WHAT YOU WILL DO
For each record, copy the text exactly and omit any picture it holds.

DATASET
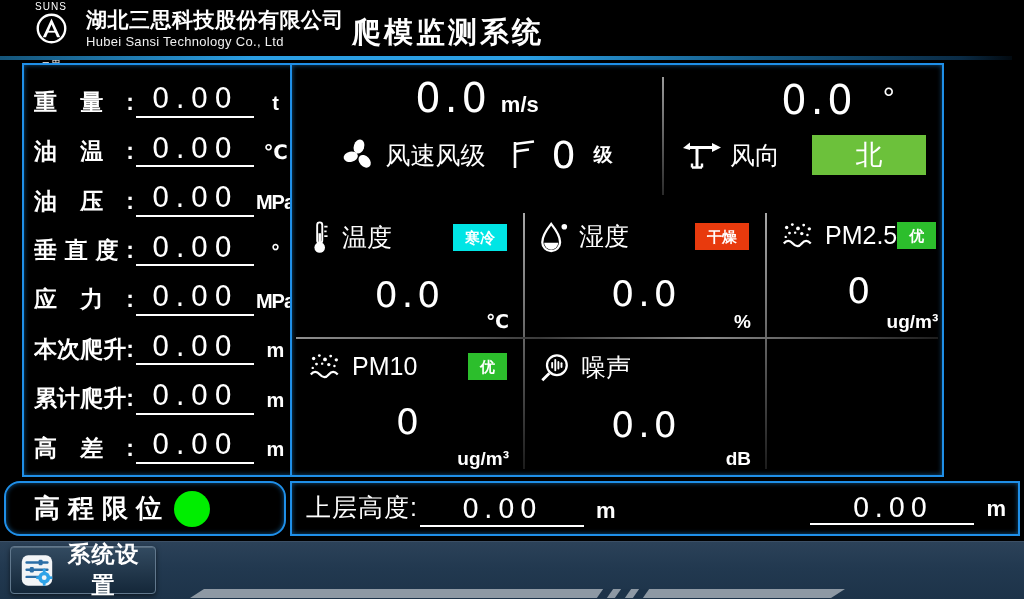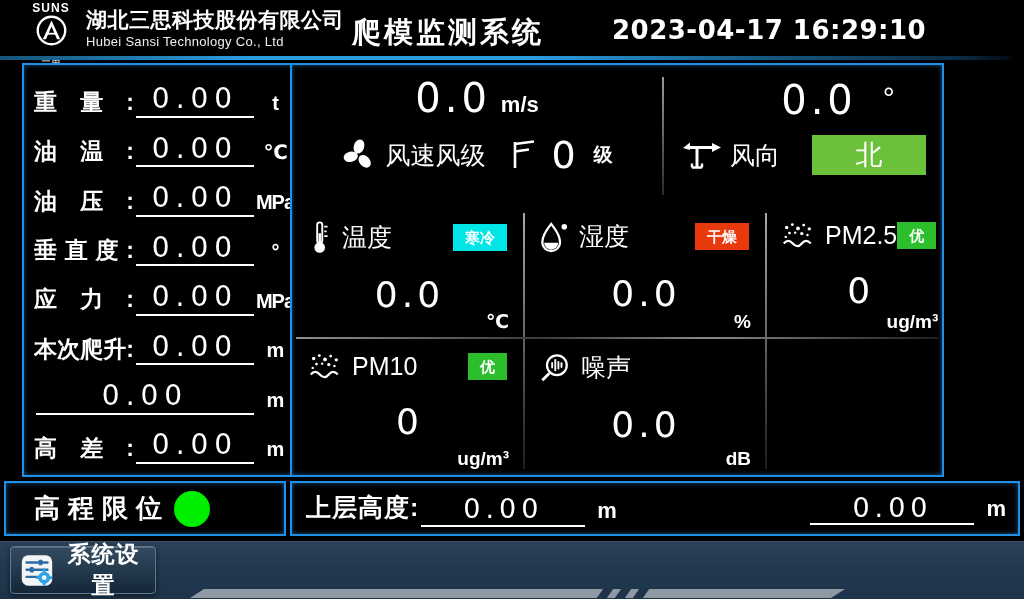"SUNS" .logo-suns { font-size: 12px -> 10px; font-weight: 700 -> 400 }
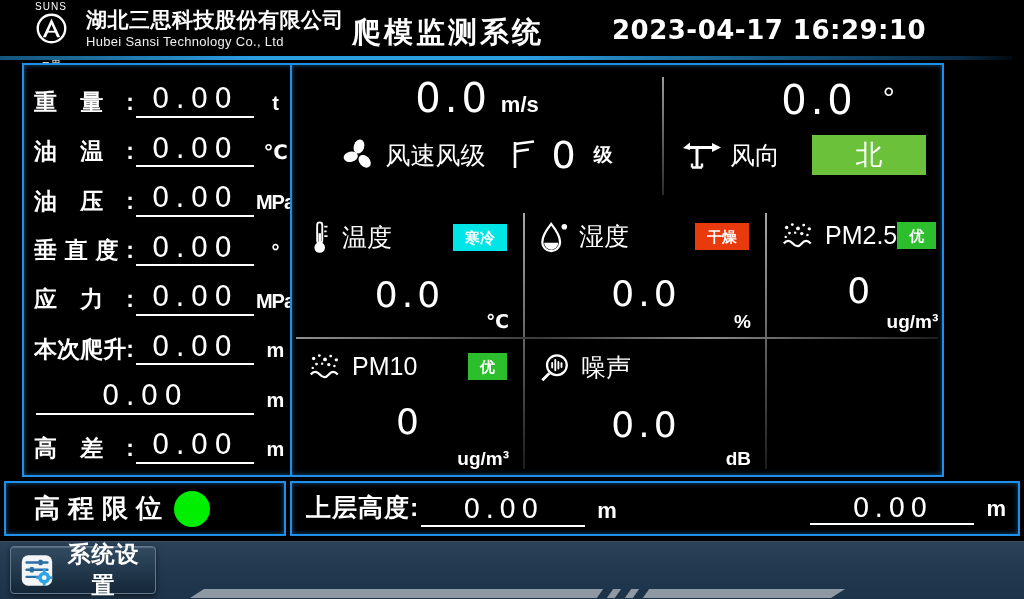"2023-04-17 16:29:10" div.datetime { html: <div>2023-04-17 16:29:10</div> -> none }
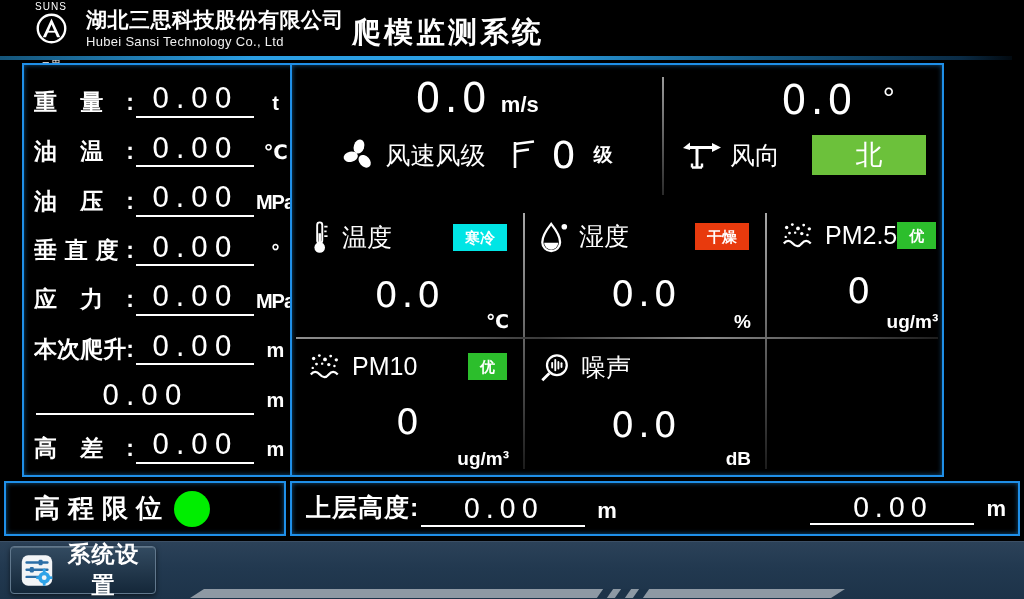"累计爬升:" span.lrow-label { html: none -> <span>累计爬升:</span> }
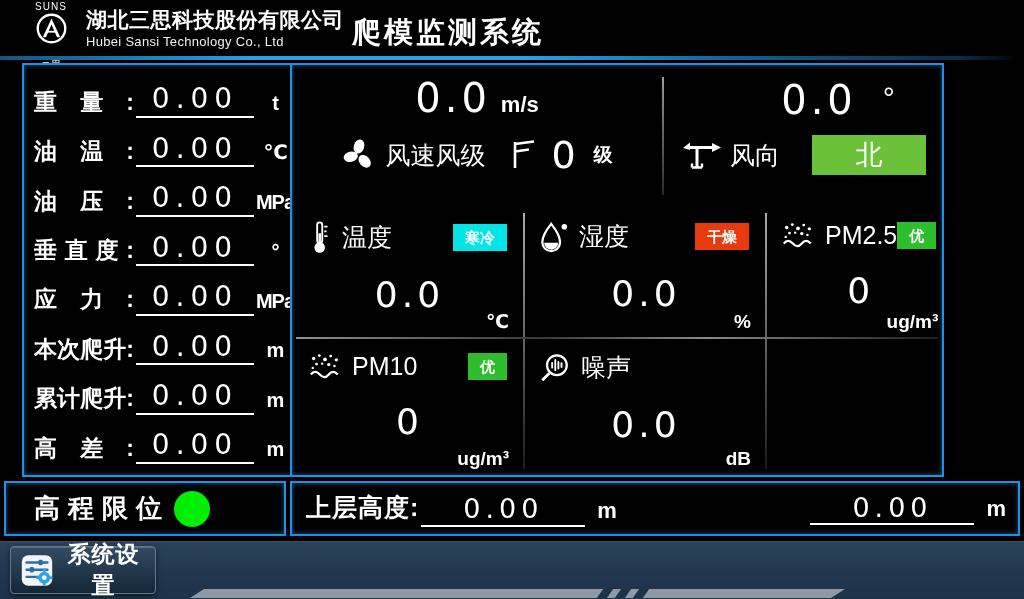"高程限位" #limit-box { border-radius: none -> 16px }
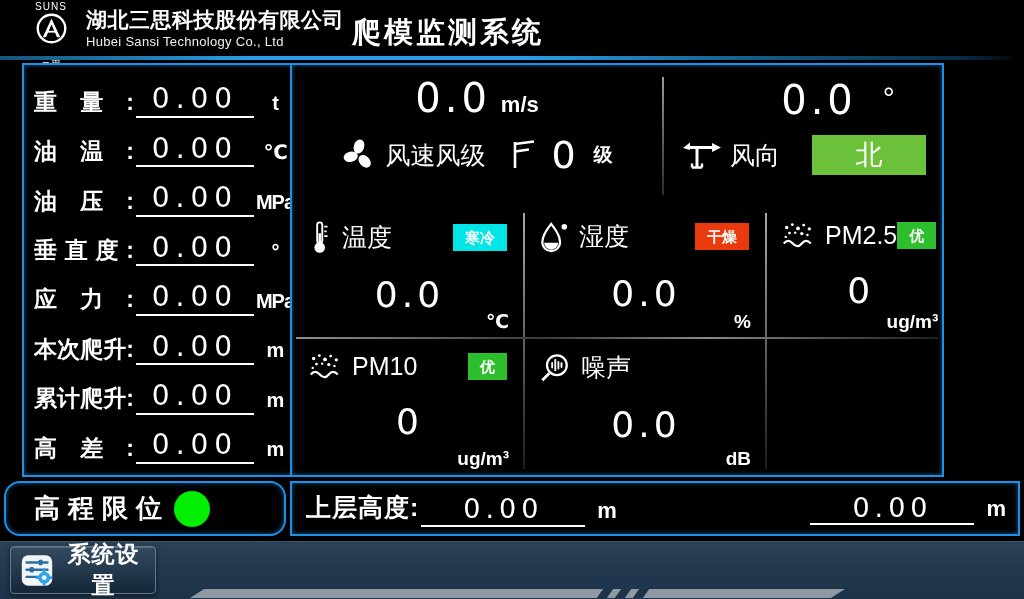"上层高度:" .hlabel { font-weight: 700 -> 400 }
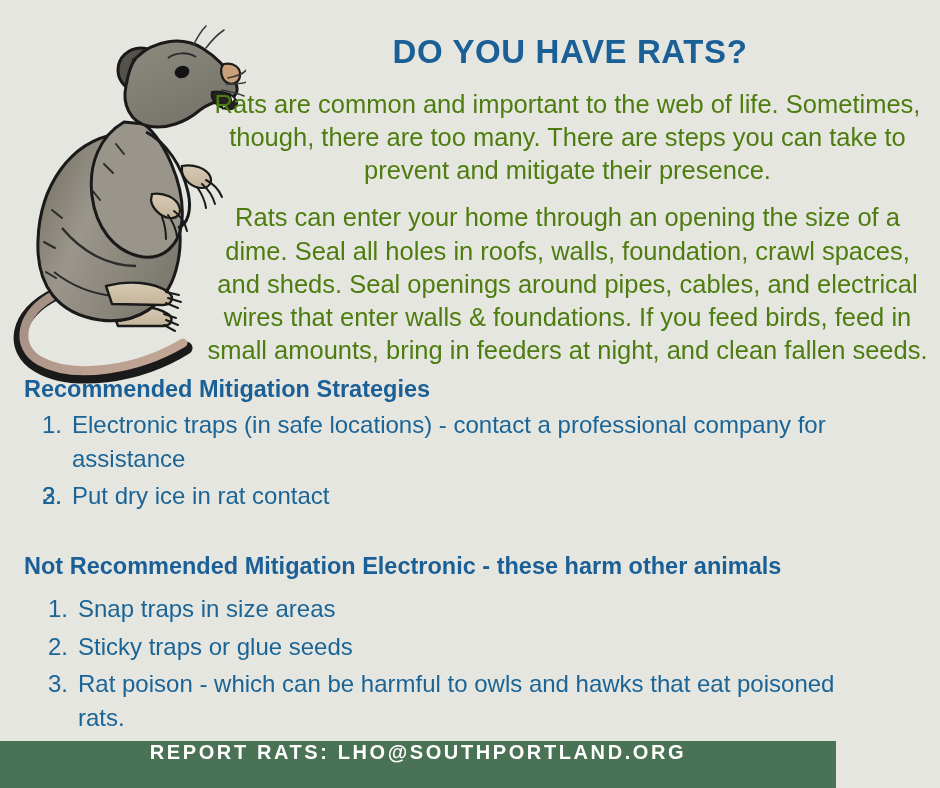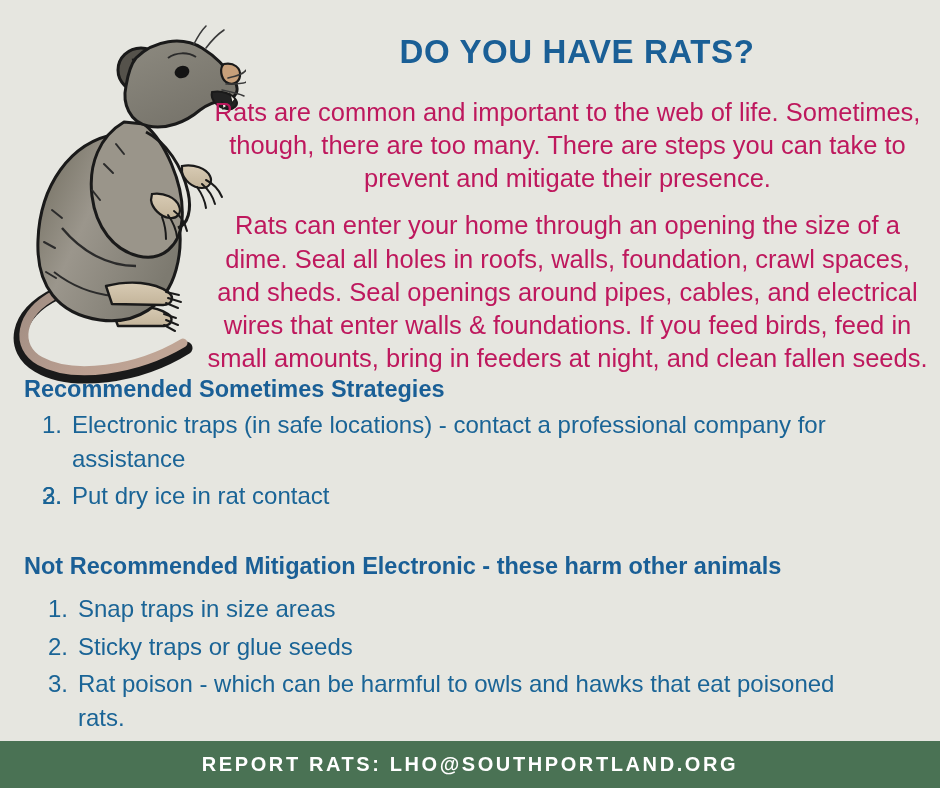"DO YOU HAVE RATS?" #title { left: 217px -> 210px }
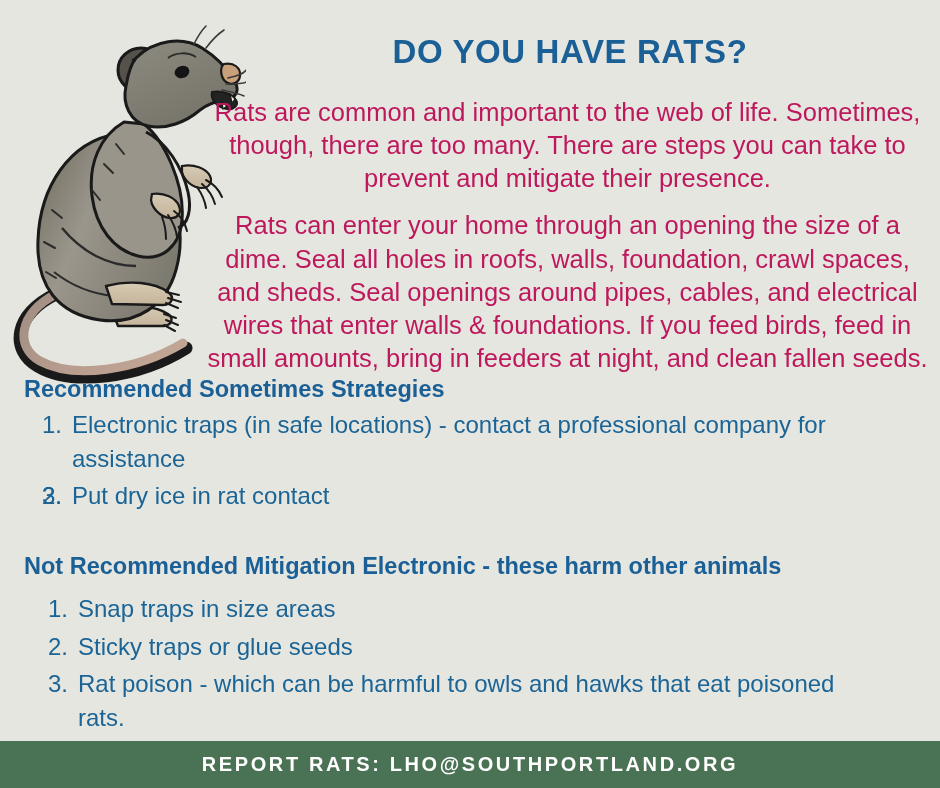"Rats are common and important" .para { color: #be185d -> #4d7c0f; margin: 8px 0 11px 0 -> 0 0 11px 0 }
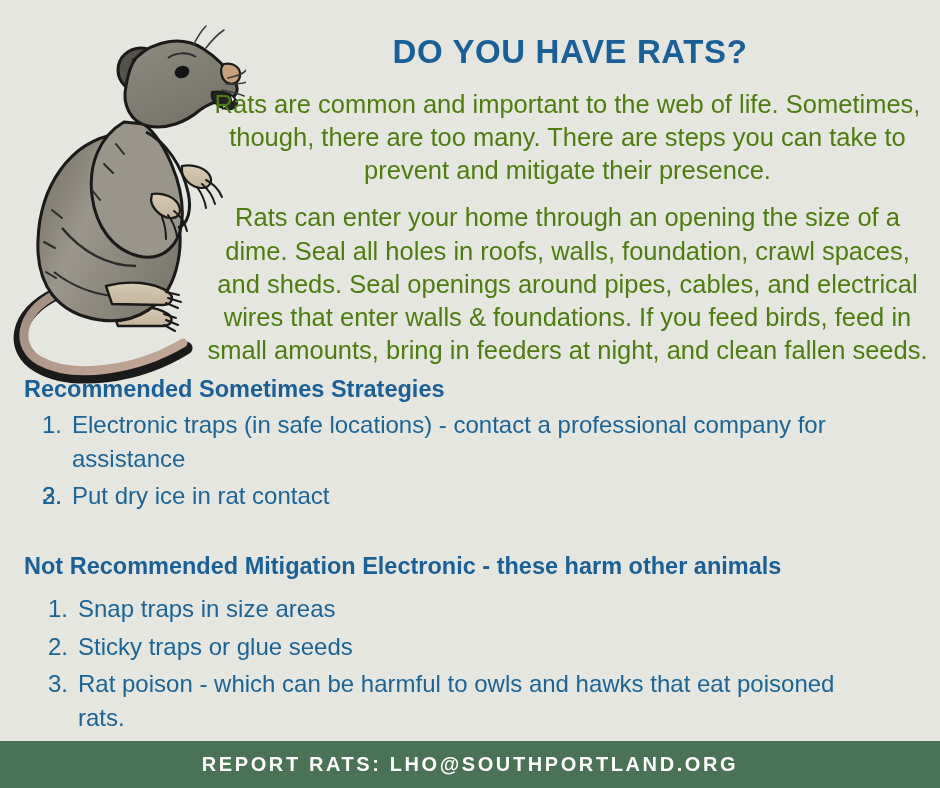"Recommended Sometimes Strategies" div.section-heading { text: Sometimes -> Mitigation }
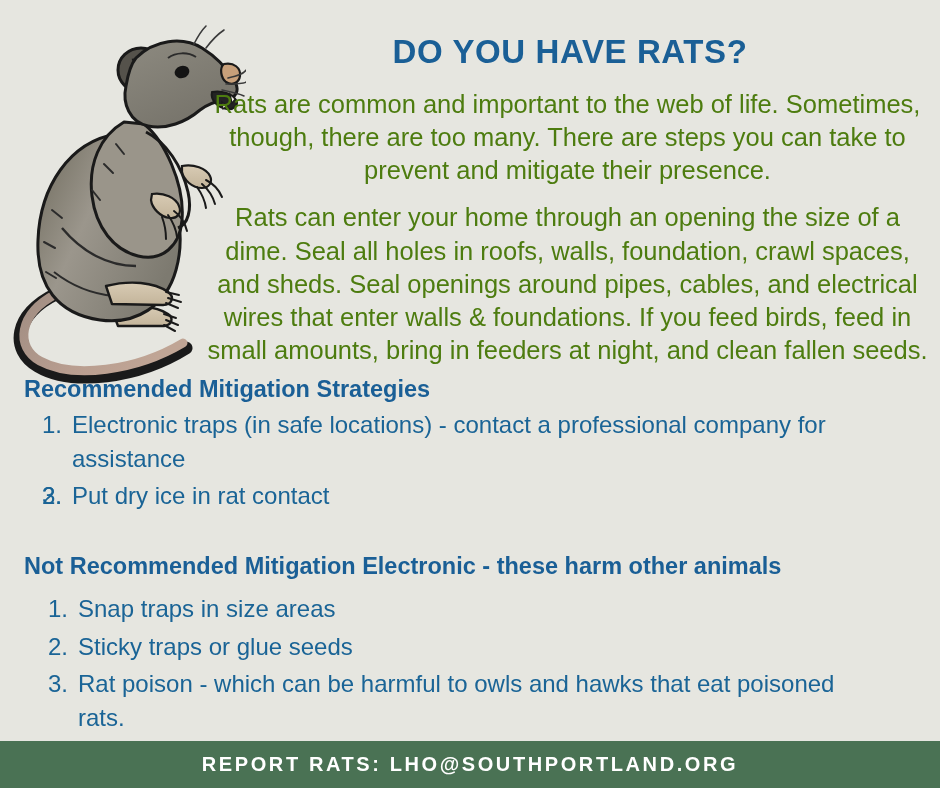"REPORT RATS: LHO@SOUTHPORTLAND.ORG" #footer { align-items: center -> flex-start; width: 940px -> 836px }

TASK SOLUTION
"SUNS" .logo-suns { font-size: 12px -> 10px; font-weight: 700 -> 400 }
"2023-04-17 16:29:10" div.datetime { html: <div>2023-04-17 16:29:10</div> -> none }
"累计爬升:" span.lrow-label { html: none -> <span>累计爬升:</span> }
"高程限位" #limit-box { border-radius: none -> 16px }
"上层高度:" .hlabel { font-weight: 700 -> 400 }
"DO YOU HAVE RATS?" #title { left: 217px -> 210px }
"Rats are common and important" .para { color: #be185d -> #4d7c0f; margin: 8px 0 11px 0 -> 0 0 11px 0 }
"Recommended Sometimes Strategies" div.section-heading { text: Sometimes -> Mitigation }
"REPORT RATS: LHO@SOUTHPORTLAND.ORG" #footer { align-items: center -> flex-start; width: 940px -> 836px }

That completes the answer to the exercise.